BEGIN Exercise data
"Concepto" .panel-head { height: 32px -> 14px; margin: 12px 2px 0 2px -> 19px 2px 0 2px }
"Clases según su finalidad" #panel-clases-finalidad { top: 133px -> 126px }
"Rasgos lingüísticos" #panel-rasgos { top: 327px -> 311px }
END Exercise data
BEGIN Exercise data
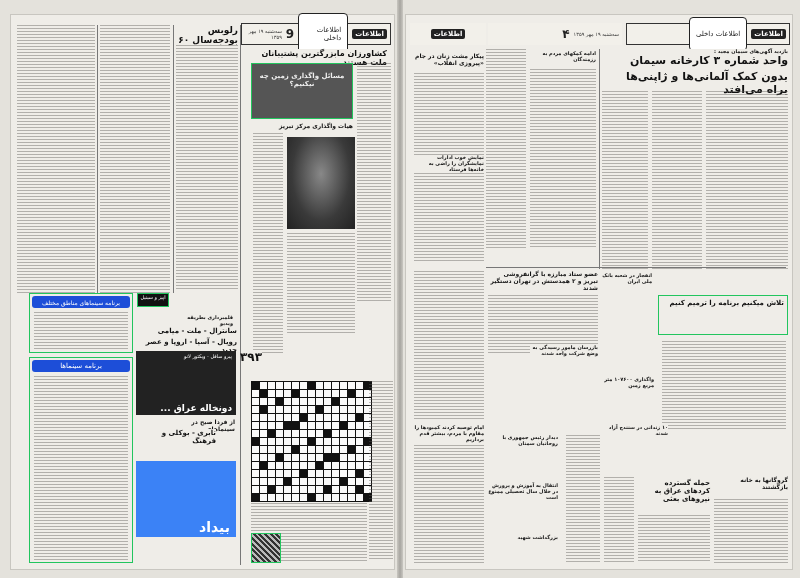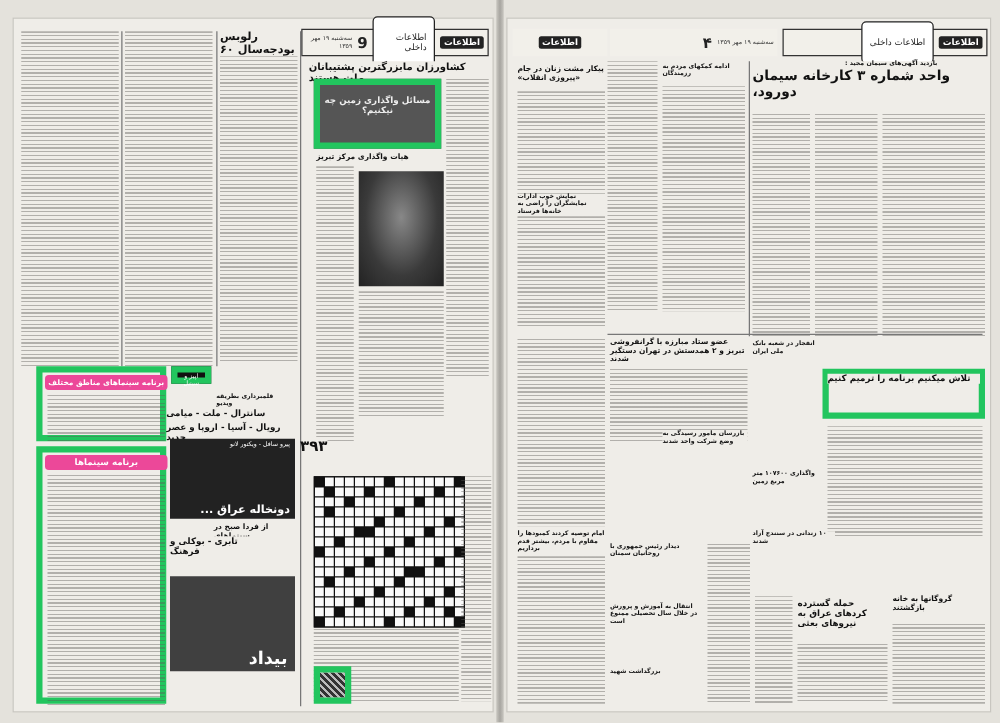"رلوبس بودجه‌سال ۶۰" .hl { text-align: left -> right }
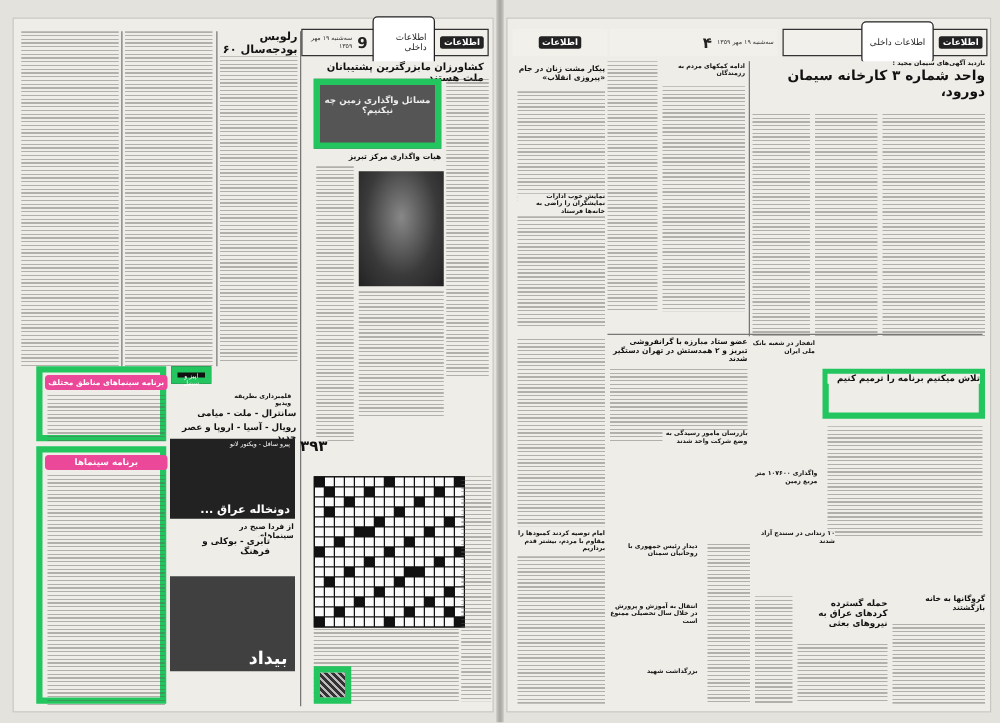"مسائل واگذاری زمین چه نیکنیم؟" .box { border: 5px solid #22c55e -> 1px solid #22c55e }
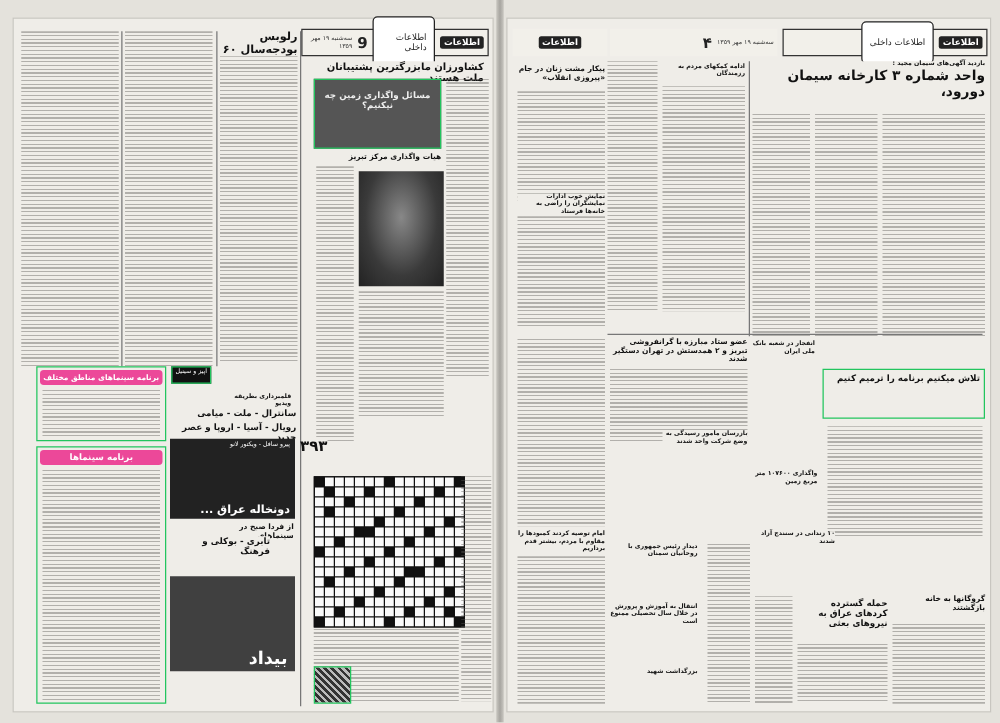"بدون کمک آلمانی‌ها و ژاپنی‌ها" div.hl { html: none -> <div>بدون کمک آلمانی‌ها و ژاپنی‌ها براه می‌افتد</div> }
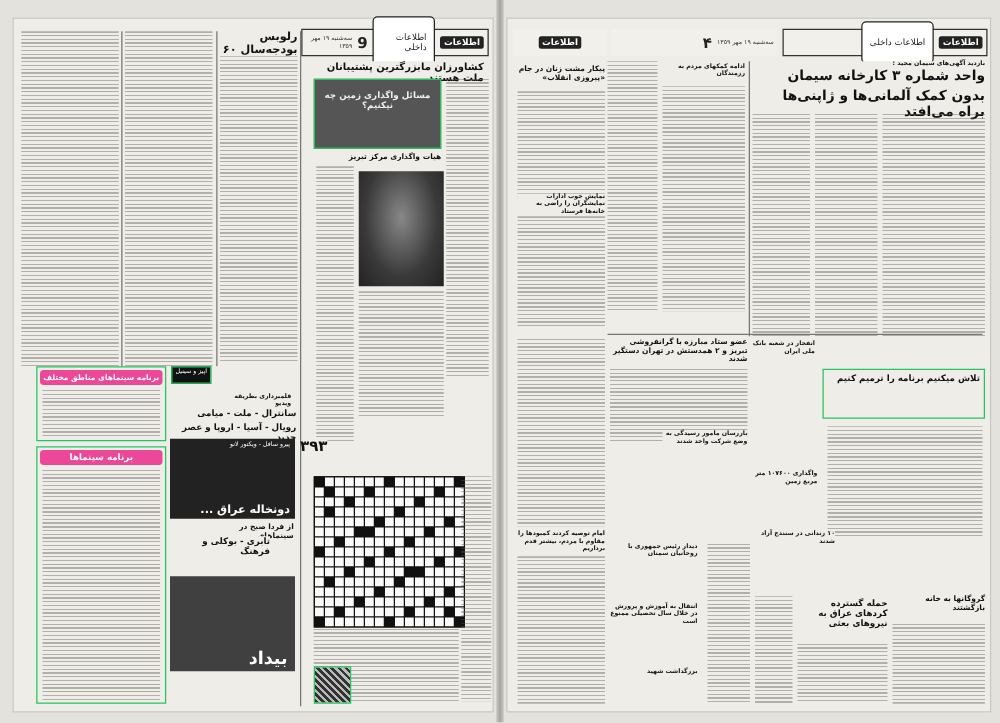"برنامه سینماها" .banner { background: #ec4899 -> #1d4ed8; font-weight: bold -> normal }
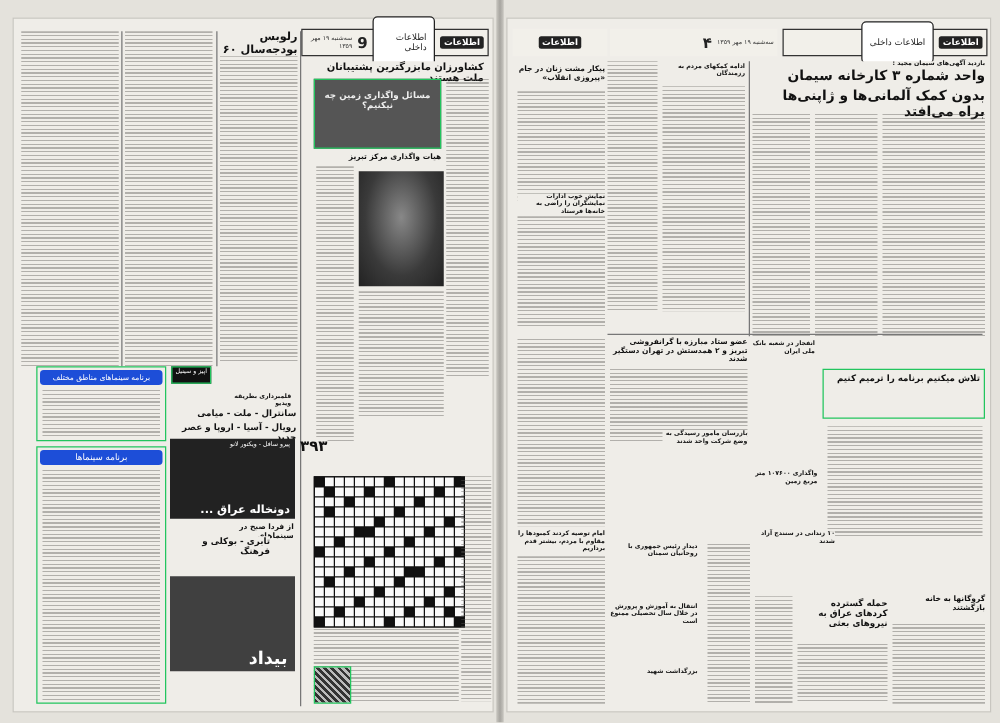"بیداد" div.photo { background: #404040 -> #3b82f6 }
END Exercise data
- What you are asked to do -
Restate word for word every line from the one with "background: #ec4899 ->" up to and including the one with "background: #404040 ->" in the records above, minus the pictures.

- Result of this exercise -
"برنامه سینماها" .banner { background: #ec4899 -> #1d4ed8; font-weight: bold -> normal }
"بیداد" div.photo { background: #404040 -> #3b82f6 }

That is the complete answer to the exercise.